- **Task to carry out**:
Report the count of lines below that include "swatch", without any other text.

Dataset records START

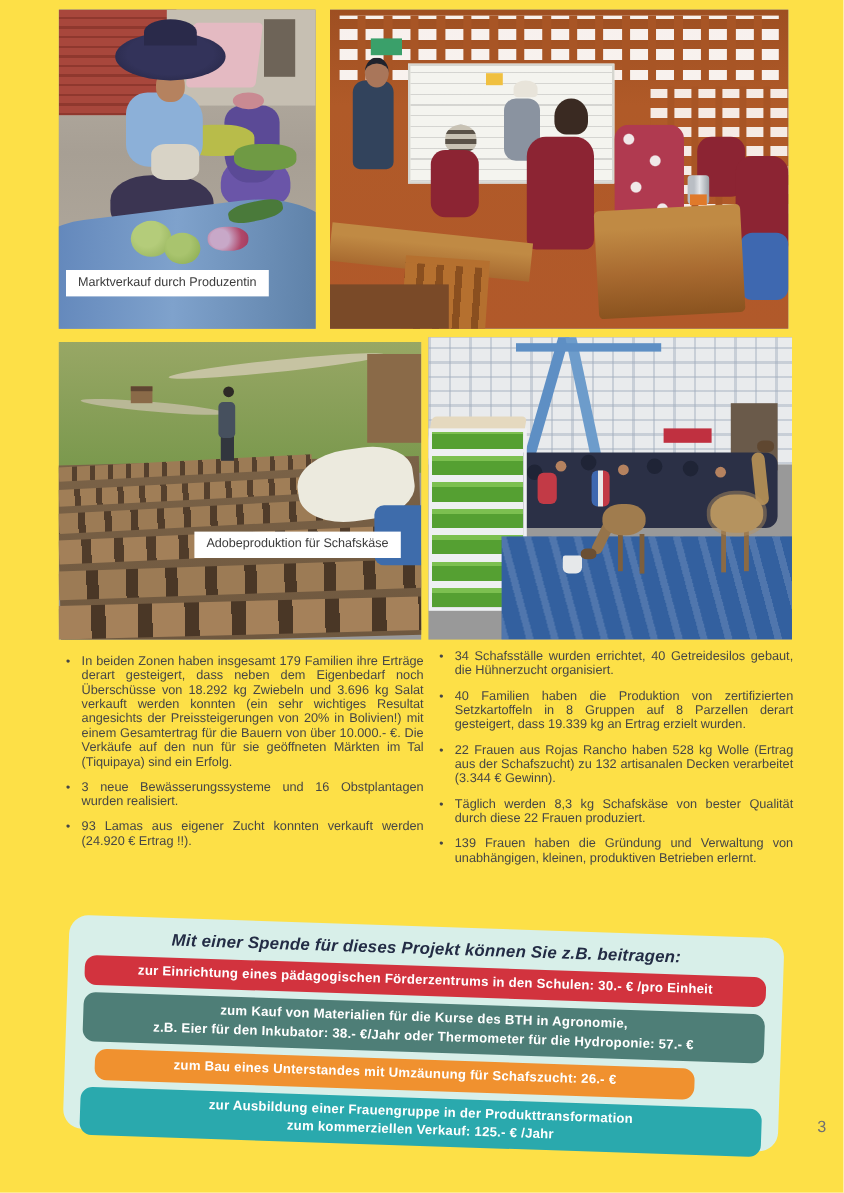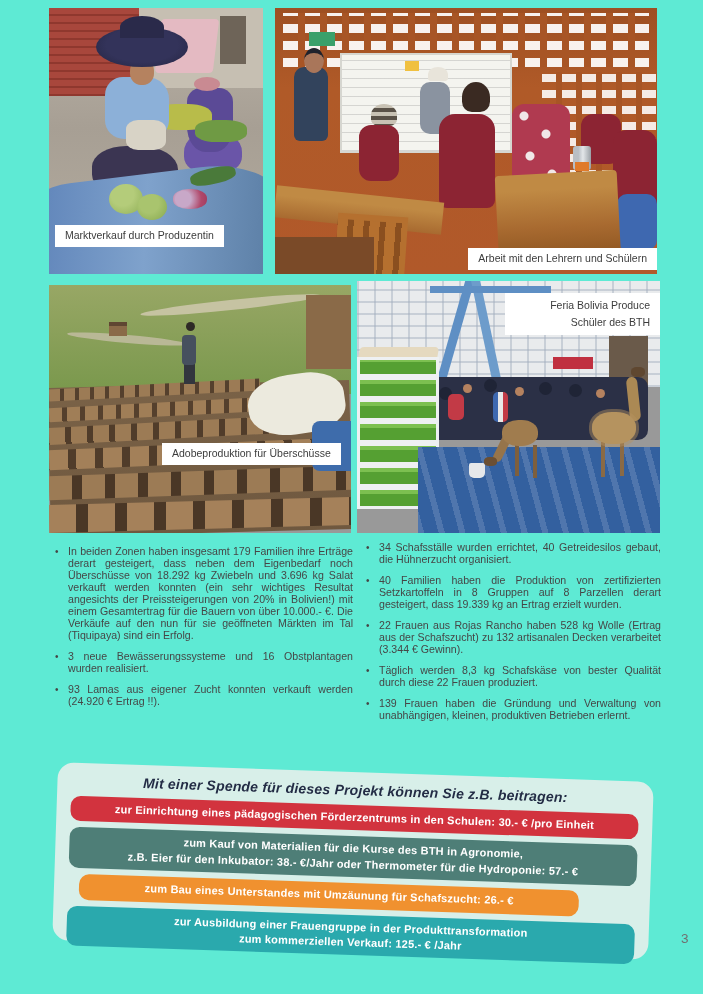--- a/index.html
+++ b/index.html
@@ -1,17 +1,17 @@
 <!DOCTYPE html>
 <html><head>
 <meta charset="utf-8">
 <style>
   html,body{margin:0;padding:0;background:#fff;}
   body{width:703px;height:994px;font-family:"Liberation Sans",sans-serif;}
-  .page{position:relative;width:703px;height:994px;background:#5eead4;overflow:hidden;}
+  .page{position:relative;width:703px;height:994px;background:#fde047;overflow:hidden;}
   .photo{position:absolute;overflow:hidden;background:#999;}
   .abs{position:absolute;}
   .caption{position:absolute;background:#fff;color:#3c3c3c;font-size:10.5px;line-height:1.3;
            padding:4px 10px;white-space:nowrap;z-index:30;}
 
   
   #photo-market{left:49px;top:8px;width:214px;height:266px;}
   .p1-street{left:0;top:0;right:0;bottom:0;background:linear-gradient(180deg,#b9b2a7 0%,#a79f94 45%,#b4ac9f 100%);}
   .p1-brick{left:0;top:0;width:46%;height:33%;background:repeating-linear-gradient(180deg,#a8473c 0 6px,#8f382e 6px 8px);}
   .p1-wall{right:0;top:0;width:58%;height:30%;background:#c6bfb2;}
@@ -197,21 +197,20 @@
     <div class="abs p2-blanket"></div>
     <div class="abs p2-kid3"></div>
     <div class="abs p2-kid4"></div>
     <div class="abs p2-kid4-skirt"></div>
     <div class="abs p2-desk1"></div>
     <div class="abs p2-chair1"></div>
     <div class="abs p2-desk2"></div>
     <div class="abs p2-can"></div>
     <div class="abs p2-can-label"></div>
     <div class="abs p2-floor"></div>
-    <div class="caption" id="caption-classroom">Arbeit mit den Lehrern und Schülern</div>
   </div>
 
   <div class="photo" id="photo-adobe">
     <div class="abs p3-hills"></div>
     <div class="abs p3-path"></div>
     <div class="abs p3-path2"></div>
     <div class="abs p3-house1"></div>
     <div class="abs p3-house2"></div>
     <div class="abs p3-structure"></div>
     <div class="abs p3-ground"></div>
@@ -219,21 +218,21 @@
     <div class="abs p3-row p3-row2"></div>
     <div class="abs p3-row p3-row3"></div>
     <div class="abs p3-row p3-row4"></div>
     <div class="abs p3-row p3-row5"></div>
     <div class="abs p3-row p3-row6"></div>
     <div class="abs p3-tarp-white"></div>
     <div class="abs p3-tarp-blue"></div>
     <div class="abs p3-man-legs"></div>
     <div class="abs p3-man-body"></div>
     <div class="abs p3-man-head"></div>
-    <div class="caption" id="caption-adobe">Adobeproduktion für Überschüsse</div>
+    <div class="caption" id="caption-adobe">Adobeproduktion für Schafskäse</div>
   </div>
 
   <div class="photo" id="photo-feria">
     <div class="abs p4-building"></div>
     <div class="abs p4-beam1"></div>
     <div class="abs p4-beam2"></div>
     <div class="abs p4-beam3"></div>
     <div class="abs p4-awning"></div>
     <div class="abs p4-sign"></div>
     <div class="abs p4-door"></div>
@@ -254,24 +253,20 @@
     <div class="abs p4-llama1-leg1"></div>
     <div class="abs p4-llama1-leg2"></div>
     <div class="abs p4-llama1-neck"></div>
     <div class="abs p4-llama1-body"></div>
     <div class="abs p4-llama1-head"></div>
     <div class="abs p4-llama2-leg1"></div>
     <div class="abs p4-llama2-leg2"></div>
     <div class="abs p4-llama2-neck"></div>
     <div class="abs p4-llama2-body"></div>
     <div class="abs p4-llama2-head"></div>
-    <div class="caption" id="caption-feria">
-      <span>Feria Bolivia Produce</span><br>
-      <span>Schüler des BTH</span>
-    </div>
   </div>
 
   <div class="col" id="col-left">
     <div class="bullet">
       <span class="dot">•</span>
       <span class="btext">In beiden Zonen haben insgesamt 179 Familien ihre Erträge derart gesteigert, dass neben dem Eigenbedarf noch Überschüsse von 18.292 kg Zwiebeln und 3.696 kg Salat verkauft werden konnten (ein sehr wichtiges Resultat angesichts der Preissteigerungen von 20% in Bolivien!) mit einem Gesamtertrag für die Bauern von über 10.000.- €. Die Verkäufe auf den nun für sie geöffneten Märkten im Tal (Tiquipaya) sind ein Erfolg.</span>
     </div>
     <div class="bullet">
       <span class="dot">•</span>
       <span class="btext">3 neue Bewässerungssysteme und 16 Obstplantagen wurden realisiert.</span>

Dataset records END
Dataset records START

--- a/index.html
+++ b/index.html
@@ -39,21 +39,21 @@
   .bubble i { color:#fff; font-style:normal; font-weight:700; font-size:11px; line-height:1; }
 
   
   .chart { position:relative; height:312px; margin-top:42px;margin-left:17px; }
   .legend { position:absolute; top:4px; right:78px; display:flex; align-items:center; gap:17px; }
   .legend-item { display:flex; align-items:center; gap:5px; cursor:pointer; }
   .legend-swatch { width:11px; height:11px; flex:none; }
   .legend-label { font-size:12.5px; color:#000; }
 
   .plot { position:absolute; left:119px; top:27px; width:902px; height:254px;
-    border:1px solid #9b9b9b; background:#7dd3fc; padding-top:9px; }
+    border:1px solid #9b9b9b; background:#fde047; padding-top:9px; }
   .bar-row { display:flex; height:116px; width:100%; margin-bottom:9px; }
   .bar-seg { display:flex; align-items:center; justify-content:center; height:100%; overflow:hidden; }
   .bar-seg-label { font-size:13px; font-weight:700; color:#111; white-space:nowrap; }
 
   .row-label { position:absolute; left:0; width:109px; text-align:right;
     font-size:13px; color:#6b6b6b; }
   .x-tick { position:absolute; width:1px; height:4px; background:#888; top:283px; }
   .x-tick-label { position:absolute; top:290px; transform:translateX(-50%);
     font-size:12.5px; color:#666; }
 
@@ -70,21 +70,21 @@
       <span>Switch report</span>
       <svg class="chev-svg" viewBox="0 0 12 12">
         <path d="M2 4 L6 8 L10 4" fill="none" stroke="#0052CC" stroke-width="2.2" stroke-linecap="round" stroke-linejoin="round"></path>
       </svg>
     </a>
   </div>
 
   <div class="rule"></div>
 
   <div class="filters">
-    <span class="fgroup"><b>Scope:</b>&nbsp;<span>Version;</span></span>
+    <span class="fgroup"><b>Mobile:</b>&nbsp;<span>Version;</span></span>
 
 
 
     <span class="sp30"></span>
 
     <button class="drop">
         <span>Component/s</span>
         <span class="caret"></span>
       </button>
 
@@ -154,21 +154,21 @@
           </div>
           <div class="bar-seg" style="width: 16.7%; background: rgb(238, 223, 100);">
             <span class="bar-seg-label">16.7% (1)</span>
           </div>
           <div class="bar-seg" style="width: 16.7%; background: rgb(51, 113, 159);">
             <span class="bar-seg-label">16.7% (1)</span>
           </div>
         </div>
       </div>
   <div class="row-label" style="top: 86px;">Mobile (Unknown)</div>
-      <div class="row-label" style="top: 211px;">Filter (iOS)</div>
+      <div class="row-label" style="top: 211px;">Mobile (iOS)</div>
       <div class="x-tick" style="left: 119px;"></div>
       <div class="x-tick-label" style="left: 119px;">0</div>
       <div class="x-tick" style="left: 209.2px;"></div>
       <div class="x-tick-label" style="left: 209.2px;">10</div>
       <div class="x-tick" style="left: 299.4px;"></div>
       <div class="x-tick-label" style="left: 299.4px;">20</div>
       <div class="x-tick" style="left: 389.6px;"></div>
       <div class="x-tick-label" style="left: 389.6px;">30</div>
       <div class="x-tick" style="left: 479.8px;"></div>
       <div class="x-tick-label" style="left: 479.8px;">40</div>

Dataset records END
Dataset records START

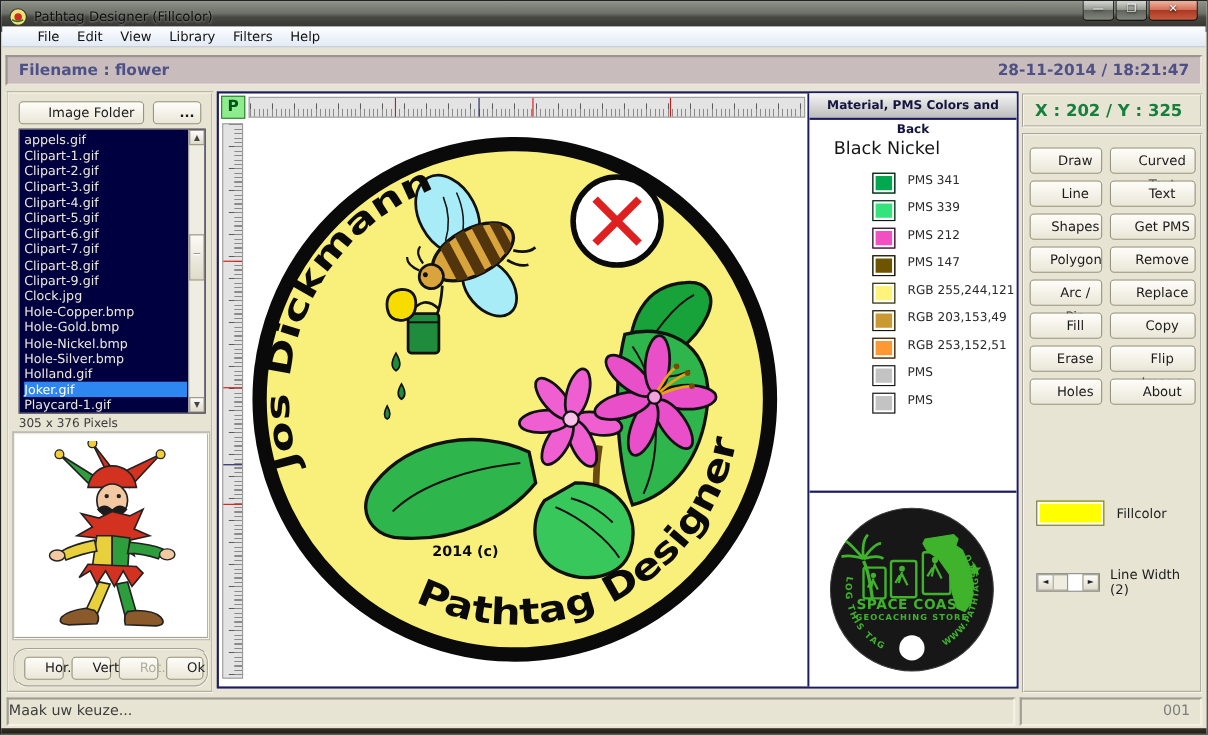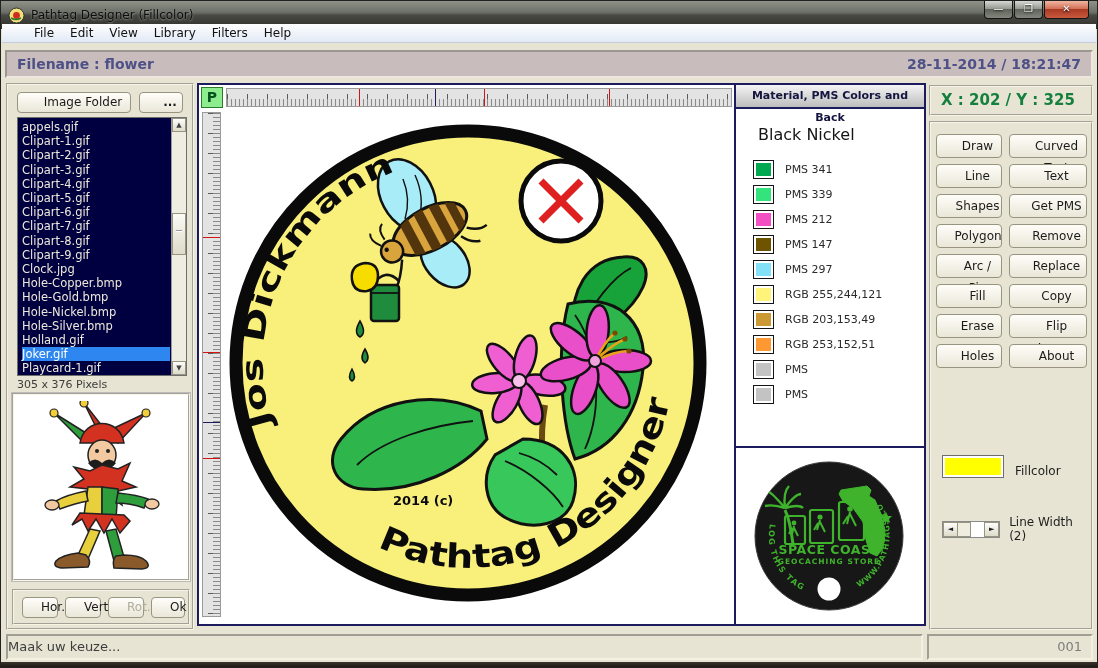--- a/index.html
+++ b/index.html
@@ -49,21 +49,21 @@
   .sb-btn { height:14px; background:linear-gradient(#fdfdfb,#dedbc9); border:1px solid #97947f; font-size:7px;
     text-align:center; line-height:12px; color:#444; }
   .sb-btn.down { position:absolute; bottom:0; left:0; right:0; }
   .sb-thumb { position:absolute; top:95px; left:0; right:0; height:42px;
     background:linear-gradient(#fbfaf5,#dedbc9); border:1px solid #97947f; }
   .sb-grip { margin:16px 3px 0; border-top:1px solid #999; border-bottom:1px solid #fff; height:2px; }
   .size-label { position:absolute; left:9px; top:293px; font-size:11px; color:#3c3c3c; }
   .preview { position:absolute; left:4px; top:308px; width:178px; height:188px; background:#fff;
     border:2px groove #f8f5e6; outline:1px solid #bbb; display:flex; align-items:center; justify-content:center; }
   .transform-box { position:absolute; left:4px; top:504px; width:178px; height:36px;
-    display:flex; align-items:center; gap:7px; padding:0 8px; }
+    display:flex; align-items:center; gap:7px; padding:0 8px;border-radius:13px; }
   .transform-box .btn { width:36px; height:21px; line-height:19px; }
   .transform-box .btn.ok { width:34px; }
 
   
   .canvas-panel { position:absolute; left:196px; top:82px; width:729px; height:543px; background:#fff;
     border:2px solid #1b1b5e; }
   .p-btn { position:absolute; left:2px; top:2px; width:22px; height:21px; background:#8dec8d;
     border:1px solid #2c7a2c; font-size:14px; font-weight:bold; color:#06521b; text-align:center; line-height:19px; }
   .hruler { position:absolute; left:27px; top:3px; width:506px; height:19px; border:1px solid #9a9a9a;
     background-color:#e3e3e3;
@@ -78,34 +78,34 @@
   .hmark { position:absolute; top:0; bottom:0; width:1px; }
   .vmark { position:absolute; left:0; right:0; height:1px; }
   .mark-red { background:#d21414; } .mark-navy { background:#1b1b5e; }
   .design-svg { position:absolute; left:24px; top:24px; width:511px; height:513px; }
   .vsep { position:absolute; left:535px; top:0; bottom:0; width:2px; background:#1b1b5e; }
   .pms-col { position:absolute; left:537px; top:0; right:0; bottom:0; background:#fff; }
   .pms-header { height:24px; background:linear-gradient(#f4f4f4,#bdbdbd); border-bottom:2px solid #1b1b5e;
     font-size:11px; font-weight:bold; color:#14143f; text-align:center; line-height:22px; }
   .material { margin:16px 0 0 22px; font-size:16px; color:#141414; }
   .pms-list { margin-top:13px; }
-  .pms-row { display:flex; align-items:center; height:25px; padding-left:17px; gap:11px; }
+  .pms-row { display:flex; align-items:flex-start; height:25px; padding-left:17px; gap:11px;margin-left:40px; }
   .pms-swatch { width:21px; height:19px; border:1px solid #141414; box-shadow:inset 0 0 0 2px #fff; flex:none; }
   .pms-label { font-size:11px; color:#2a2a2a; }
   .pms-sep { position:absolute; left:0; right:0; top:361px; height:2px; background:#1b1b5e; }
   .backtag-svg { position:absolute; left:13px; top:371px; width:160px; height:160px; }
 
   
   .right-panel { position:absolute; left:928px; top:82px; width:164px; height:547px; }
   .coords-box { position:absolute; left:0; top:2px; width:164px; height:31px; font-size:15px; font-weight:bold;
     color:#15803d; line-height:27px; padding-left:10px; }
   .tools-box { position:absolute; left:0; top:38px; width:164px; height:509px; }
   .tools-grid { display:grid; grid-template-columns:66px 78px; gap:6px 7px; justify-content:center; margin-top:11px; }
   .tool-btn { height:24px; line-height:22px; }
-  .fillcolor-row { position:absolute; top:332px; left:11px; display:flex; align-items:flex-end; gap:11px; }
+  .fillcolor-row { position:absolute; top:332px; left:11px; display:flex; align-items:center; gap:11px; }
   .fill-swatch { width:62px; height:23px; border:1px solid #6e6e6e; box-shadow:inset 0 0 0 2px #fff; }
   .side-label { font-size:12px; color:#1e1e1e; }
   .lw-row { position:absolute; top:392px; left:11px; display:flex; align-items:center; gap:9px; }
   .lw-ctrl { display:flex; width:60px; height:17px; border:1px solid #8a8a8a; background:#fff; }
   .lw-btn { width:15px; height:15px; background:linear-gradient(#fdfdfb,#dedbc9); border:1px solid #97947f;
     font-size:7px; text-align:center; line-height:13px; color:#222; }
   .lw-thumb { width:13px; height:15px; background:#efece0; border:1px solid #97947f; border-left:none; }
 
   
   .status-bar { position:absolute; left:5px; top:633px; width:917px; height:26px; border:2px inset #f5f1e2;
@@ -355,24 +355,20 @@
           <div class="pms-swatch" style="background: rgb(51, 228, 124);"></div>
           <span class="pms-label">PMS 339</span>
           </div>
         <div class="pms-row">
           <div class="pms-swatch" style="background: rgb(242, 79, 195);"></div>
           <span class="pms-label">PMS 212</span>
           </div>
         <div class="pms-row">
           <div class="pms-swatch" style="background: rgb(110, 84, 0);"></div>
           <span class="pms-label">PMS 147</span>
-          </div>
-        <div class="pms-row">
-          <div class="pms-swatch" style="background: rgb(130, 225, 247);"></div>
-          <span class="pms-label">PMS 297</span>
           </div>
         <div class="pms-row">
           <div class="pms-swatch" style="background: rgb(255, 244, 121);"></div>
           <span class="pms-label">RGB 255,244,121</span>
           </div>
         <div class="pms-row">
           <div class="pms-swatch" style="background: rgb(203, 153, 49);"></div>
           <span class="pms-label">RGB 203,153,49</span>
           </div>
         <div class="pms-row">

Dataset records END

- **Completed exercise**:
9